The Chancellor of the Exchequer, George Osborne, delivered his fifth Budget 2014 speech on 19 March 2014. Here is a round-up of the more significant announcements as they impact upon the offshore finance industry.
Residential Property Owned by Non-Natural Persons
Annual Tax on Enveloped Dwellings (‘ATED’)
The scope of charges on UK residential property held by non-natural persons – companies, collective investment schemes and partnerships with a corporate partner – is to be extended. An annual charge of £7,000 will be introduced for property valued in the range of £1m to £2m for 2015/16 onwards; with a further extension of scope with effect from 2016/17 for properties valued between £500,000 and £1m, which will be charged at an annual rate of £3,500.
Stamp Duty Land Tax (‘SDLT’)
There is no phased introduction of the SDLT charge. With effect from 20 March 2014, the 15% SDLT charge that applies to properties within the ATED regime is extended to residential properties valued at £500,000 or more.
Capital Gains Tax (‘CGT’)
The CGT charge on residential properties within the ATED regime is similarly extended to property disposals for a consideration in excess of £500,000.
In the 2013 Autumn Statement, the Chancellor announced that CGT would be charged on gains made by non-residents on disposal of UK residential property.
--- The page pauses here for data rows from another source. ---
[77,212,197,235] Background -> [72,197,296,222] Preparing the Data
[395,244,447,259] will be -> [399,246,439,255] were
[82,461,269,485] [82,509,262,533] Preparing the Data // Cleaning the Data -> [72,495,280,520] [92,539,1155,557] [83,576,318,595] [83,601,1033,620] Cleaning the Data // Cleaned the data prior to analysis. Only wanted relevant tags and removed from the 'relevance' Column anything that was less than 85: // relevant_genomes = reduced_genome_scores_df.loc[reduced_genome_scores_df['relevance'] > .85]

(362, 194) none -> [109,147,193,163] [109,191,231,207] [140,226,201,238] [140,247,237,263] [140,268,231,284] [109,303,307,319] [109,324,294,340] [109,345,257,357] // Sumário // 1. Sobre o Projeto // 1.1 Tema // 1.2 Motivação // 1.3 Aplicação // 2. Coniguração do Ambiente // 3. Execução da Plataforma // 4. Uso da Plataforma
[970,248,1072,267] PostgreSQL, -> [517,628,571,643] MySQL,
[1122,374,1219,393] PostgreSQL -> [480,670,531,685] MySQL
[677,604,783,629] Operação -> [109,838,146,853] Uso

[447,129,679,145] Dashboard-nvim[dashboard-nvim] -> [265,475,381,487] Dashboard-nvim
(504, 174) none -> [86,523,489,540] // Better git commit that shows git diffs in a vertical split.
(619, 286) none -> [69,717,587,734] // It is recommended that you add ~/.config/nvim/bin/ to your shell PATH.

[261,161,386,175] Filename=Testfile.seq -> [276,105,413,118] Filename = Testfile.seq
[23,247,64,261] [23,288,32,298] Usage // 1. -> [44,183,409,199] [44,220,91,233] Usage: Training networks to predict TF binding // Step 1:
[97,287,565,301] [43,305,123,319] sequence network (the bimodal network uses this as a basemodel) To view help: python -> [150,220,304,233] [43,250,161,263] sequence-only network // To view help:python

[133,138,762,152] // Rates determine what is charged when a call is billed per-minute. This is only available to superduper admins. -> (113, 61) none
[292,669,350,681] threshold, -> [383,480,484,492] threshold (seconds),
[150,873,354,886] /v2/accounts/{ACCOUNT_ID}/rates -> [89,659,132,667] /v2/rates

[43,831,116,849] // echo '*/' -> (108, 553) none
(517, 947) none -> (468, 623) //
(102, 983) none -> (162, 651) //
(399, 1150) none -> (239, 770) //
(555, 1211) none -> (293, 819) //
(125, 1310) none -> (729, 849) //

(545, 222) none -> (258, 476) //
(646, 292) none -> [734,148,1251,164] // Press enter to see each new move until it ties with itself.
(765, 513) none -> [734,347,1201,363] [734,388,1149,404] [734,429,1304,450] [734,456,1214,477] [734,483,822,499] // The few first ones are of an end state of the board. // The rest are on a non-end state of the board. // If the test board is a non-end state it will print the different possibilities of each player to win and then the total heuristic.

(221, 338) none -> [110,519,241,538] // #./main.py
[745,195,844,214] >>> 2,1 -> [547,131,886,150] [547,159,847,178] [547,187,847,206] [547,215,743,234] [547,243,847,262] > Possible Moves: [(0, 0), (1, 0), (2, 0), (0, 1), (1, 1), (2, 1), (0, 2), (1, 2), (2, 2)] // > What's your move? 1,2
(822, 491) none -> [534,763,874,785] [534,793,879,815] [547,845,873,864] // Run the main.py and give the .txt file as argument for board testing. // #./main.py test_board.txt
Although the legislation has not yet been published, it appears that the two new CGT charges will operate alongside each other, with those property disposals which are not caught by the charge under the ATED regime automatically being within scope of the newer CGT charge.
Changes have already been introduced to limit, in certain circumstances, the deductibility of loans in the estate of persons who are not domiciled in the UK. A new measure will seek to exclude loan balances as a deduction from the value of the death estate, if the funds are then deposited in a foreign currency bank account. The balance on the foreign currency account is itself excluded property.
Dual Employment Contracts
Following on from the announcement in the Autumn Statement, new legislation will target the artificial use of dual contracts by non-domiciliaries to avoid UK taxation. If the dual contracts are with the same employer, or associated employers, and the effective tax rate on the overseas contract is less than 65% of the higher rate of UK income tax, the earnings from the contracts will be treated as arising on one single contract of employment, and most likely taxable in the UK.
Remittances and Split Years
An oversight in relation to capital gains realised by non-domiciliaries in the earlier part of a split tax year, prior to becoming UK resident, is to be corrected. Capital gains, in the part of the year when the individual was not resident in the UK, will no longer be charged to Capital Gains Tax.
The Chancellor announced sweeping, radical reforms to defined contribution pension schemes. There will be a relaxation of certain rules from 27 March 2014, with the more significant changes being introduced from April 2015.
The changes which take effect from 27 March 2014 include:
- Reduction in minimum income requirement in flexible drawdown from £20,000 to £12,000;
- Maximum income limit in capped drawdown increased from 120% to 150% of GAD; and
- The trivial commutation is increased from £18,000 to £30,000.
The more significant changes which will take effect next year include:
- No requirement to purchase an annuity;
- Access to the entire pension fund from age 55;
- The tax-free lump sum of 25% of the fund continues, with any excess withdrawals taxed at marginal rates of income tax, rather than the 55% rate that currently applies to unauthorised payments charges; and
- Income can be taken without limit, and similarly this will be taxed at the marginal rate of income tax, rather than the unauthorised payments charge rate.
The 55% charge on a pension fund on death is considered punitive and will be subject to consultation. The Lifetime Allowance remains in place, but is reduced from £1.5m to £1.25m. Tax relief on pension contributions is also reduced. The first £40,000 of annual contribution will now be tax relieved; down from £50,000.
These changes will allow complete flexibility to the pensioner without the punitive charges imposed for unauthorised payments.
The Government also announced that is to consult on Qualifying Non-UK Pension Schemes, with a view to giving them equivalent treatment to UK pension schemes, and more specifically “…remove opportunities to avoid inheritance tax”. It is unclear at this stage how this might be achieved, whether by a mechanism which brings the scheme within the scope of inheritance tax or, more likely, a limit on amount that can be invested in such schemes.
Non-Residents & Personal Tax Allowances
The government will consult on changes to the availability of personal tax allowance to certain non-residents, including residents of the Isle of Man and Channel Islands and EEA nationals. The suggestion is that there will be a restriction on availability to non-residents who do not have strong economic connections with the UK. It is not clear what the connection will be or how any changes might align with EU Law.